Load wise, here are the graphs from my librenms :

Pveversion :

Code:

root@Balthasar-2:~# pveversion 
proxmox-ve: 7.2-1 (running kernel: 5.15.53-1-pve)
pve-manager: 7.2-11 (running version: 7.2-11/b76d3178)

I'm at a loss here. Help is appreciated.

Cheers,

Taledo

Taledo · Nov 9, 2022

Updating this :
I've tried installing kdump, but I'm not seeing any dumps after a crash.
Plugging a screen to it just results in a black screen.
C states have been disabled.

Tempted to try a debian live on a USB drive, still any assistance would be appreciated.

VictorSTS · Nov 9, 2022

This looks like some hardware issue or some incompatibility among the kernel and your hardware.

Regarding the hardware try to monitor CPU, ram, disk, chipset and videocard temperature and overall status, maybe something is overheating.
On the kernel side, you may try v5.19:

https://forum.proxmox.com/threads/opt-in-linux-5-19-kernel-for-proxmox-ve-7-x-available.115090/

The option to try the same hardware with some other distro is a good option too.

Edit: just saw those temp readings in the log you posted above: 60+ degrees for a drive is "way too much".

LnxBil · Nov 9, 2022

Taledo said:
I've tried installing kdump, but I'm not seeing any dumps after a crash.

Have you also configured it correctly and tested by crashing your machine deliberately?

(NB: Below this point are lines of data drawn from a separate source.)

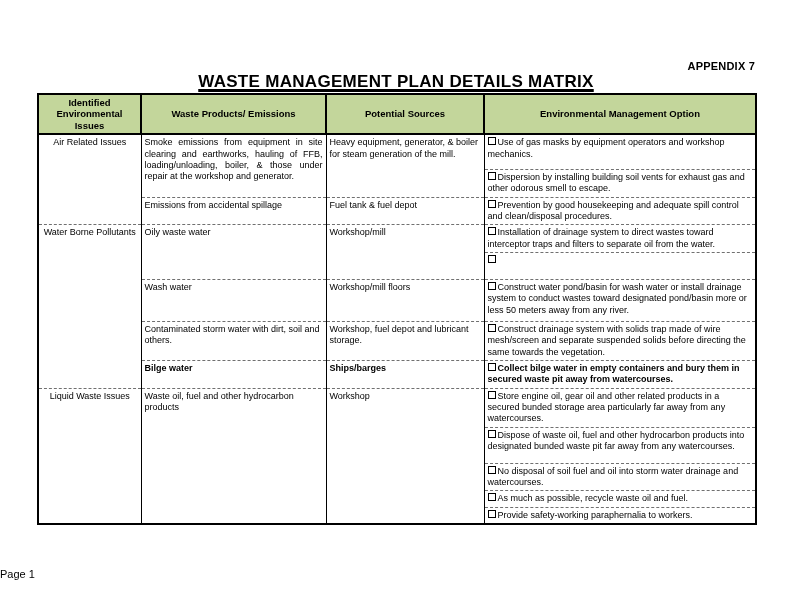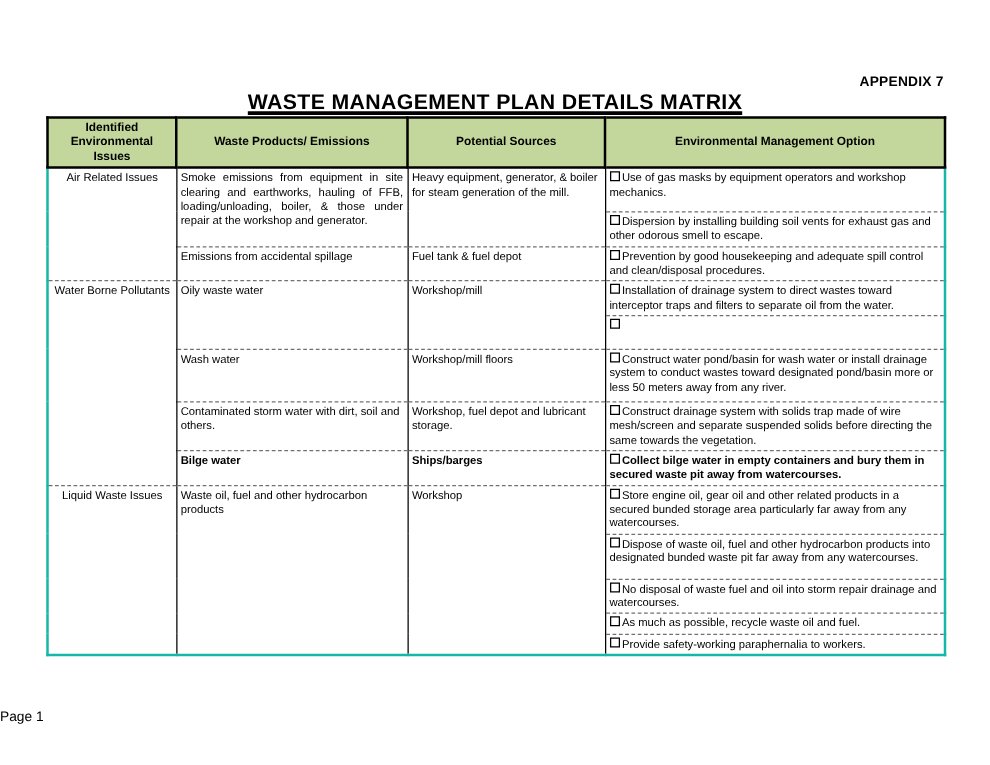--- a/index.html
+++ b/index.html
@@ -14,21 +14,21 @@
     font-size:11px;font-weight:bold;letter-spacing:0.2px;
   }
   .title{
     position:absolute;top:72px;left:0;width:100%;margin:0;
     text-align:center;font-size:17px;font-weight:700;letter-spacing:0.3px;
     text-decoration:underline;text-decoration-thickness:2.5px;text-underline-offset:2px;
   }
   table.matrix{
     position:absolute;top:93px;left:37px;width:718px;
     border-collapse:collapse;table-layout:fixed;
-    border:2px solid #14b8a6;
+    border:2px solid #000000;
   }
   col.c1{width:103px;} col.c2{width:185px;} col.c3{width:158px;} col.c4{width:272px;}
   th{
     background:#c3d69b;border:2px solid #000;
     font-size:9.5px;font-weight:bold;text-align:center;vertical-align:middle;
     padding:2px 4px;line-height:1.2;height:23px;
   }
   td{
     border-left:1px solid #000;border-right:1px solid #000;
     border-top:1px dashed #707070;border-bottom:1px dashed #707070;
@@ -114,21 +114,21 @@
       <tr style="height:37px;">
         <td class="c-issue" rowspan="5">Liquid Waste Issues</td>
         <td rowspan="5">Waste oil, fuel and other hydrocarbon products</td>
         <td rowspan="5">Workshop</td>
         <td><span class="cb"></span><span>Store engine oil, gear oil and other related products in a secured bunded storage area particularly far away from any watercourses.</span></td>
       </tr>
       <tr style="height:36px;">
         <td><span class="cb"></span><span>Dispose of waste oil, fuel and other hydrocarbon products into designated bunded waste pit far away from any watercourses.</span></td>
       </tr>
       <tr style="height:27px;">
-        <td><span class="cb"></span><span>No disposal of waste fuel and oil into storm repair drainage and watercourses.</span></td>
+        <td><span class="cb"></span><span>No disposal of soil fuel and oil into storm water drainage and watercourses.</span></td>
       </tr>
       <tr style="height:13px;">
         <td><span class="cb"></span><span>As much as possible, recycle waste oil and fuel.</span></td>
       </tr>
       <tr style="height:14px;">
         <td><span class="cb"></span><span>Provide safety-working paraphernalia to workers.</span></td>
       </tr>
     </tbody>
   </table>
 

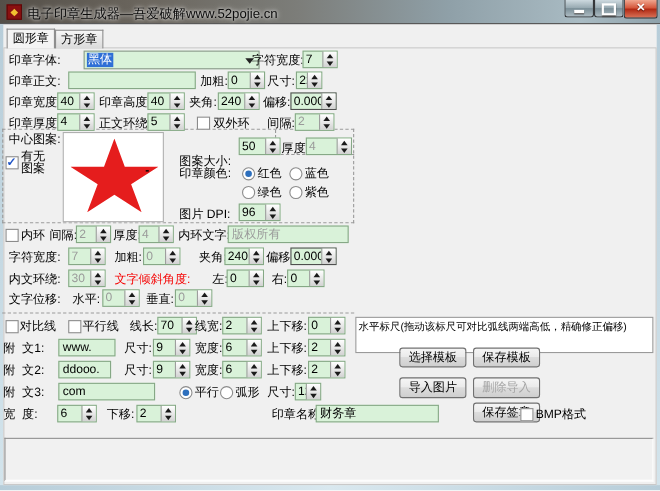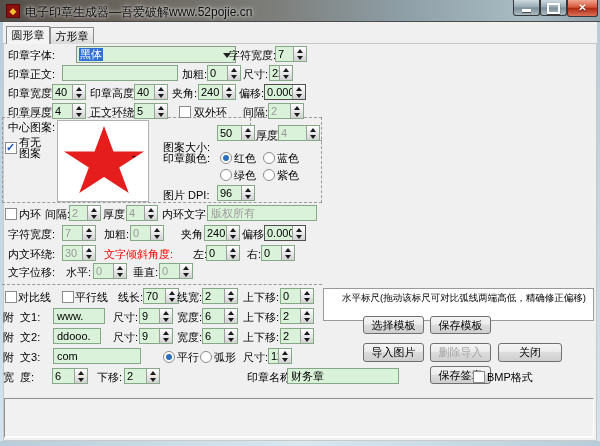--- a/index.html
+++ b/index.html
@@ -49,21 +49,21 @@
   .btn{position:absolute;box-sizing:border-box;border:1px solid #707070;border-radius:3px;
     background:linear-gradient(#f5f5f5,#ebebeb 45%,#dcdcdc 50%,#cfcfcf);text-align:center;color:#000;z-index:4;line-height:16px;margin-left:25px;}
   .btn.disabled{color:#a5a5a5;}
   .dash-box{position:absolute;border:1px dashed #9a9a9a;box-sizing:border-box;z-index:2;}
   .dash-h{position:absolute;border-top:1px dashed #9a9a9a;z-index:2;}
   .dash-v{position:absolute;border-left:1px dashed #9a9a9a;z-index:2;}
   .imgbox{position:absolute;left:57px;top:120px;width:92px;height:82px;background:#fff;border:1px solid #b0b0b0;box-sizing:border-box;z-index:4;}
   .star{position:absolute;left:6px;top:5px;width:80px;height:72px;background:#e51d1d;
     clip-path:polygon(50% 0,61.8% 35.5%,100% 35.5%,69% 57.5%,80.9% 93%,50% 71%,19.1% 93%,31% 57.5%,0 35.5%,38.2% 35.5%);}
   .minus{position:absolute;left:74px;top:28px;color:#000;font-weight:bold;}
-  .rulerbox{position:absolute;left:323px;top:288px;width:271px;height:33px;background:#fff;border:1px solid #9a9a9a;box-sizing:border-box;line-height:18px;padding-left:18px;font-size:9.5px;white-space:nowrap;overflow:hidden;z-index:4;}
+  .rulerbox{position:absolute;left:323px;top:288px;width:271px;height:33px;background:#fff;border:1px solid #9a9a9a;box-sizing:border-box;line-height:18px;padding-left:2px;font-size:9.5px;white-space:nowrap;overflow:hidden;z-index:4;}
   .footer{position:absolute;left:4px;top:398px;width:590px;height:40px;background:#f1f1f1;box-sizing:border-box;
     border-top:1px solid #909090;border-left:1px solid #909090;border-bottom:2px solid #fdfdfd;border-right:1px solid #fdfdfd;z-index:4;}
   .ftxt{position:absolute;white-space:nowrap;line-height:14px;}
   .ftxt.red{color:#ee0000;}
   .ftxt.green{color:#009944;}
   .ftxt.link{color:#0000dd;text-decoration:underline;font-family:"DejaVu Sans Mono",monospace;font-size:10px;font-weight:bold;}
 </style>
 </head>
 <body>
 
@@ -441,21 +441,20 @@
       </span>
   </div>
   <div class="lbl" style="left:247px;top:369px">印章名称:</div>
   <div class="inp" style="left:287px;top:368px;width:112px">财务章</div>
 
   <div class="rulerbox">水平标尺(拖动该标尺可对比弧线两端高低，精确修正偏移)</div>
   <div class="btn" style="left:338px;top:316px;width:61px;height:18px">选择模板</div>
   <div class="btn" style="left:405px;top:316px;width:61px;height:18px">保存模板</div>
   <div class="btn disabled" style="left:405px;top:343px;width:61px;height:19px">删除导入</div>
   <div class="btn" style="left:338px;top:343px;width:61px;height:19px">导入图片</div>
-  <div class="btn" style="left:473px;top:343px;width:64px;height:19px">关闭</div>
   <div class="btn" style="left:405px;top:366px;width:61px;height:18px">保存签章</div>
   <div class="chk" style="left:473px;top:371px"></div>
   <div class="lbl" style="left:487px;top:369px">BMP格式</div>
 
   <div class="footer"></div>
   <div class="ftxt red" style="left:8px;top:403px">本软件仅提供制作圆形印章图案参考试用</div>
   <div class="ftxt red" style="left:173px;top:403px">产品声明</div>
   <div class="ftxt green" style="left:222px;top:403px">模板的打开界面要与保存界面一致</div>
   <div class="ftxt green" style="left:363px;top:403px">提示</div>
   <div class="ftxt link" style="left:62px;top:421px">http://www.kinggrid.com</div>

I can also recommend setting up netconsole and send the output to your other host, even a "real" serial console will work.

Taledo · Nov 10, 2022

Thanks, all, for your inputs.

Firstly, I've had two crashes in just 2 days with cstates disabled. It might be a coincidence.

I'm already running 5.19, sadly didn't do anything.

While 60°C for a drive might not be optimal, I do think that it wouldn't cause a crash, especially as it isn't the system drive, still, I've moved it to the front of the case in a more open space.

For kdump, it does create a log when I crash it manually. I'll try setting up netconsole when I have time in the coming days.

If all fails, I'll try debian 11 first, and then something else to see if I can pinpoint anything.

Again, thanks everyone for helping!

Taledo · Apr 10, 2023

Hey all, It's me again.

Something must have happened with the updates, and I feel I'm chasing ghosts at this point.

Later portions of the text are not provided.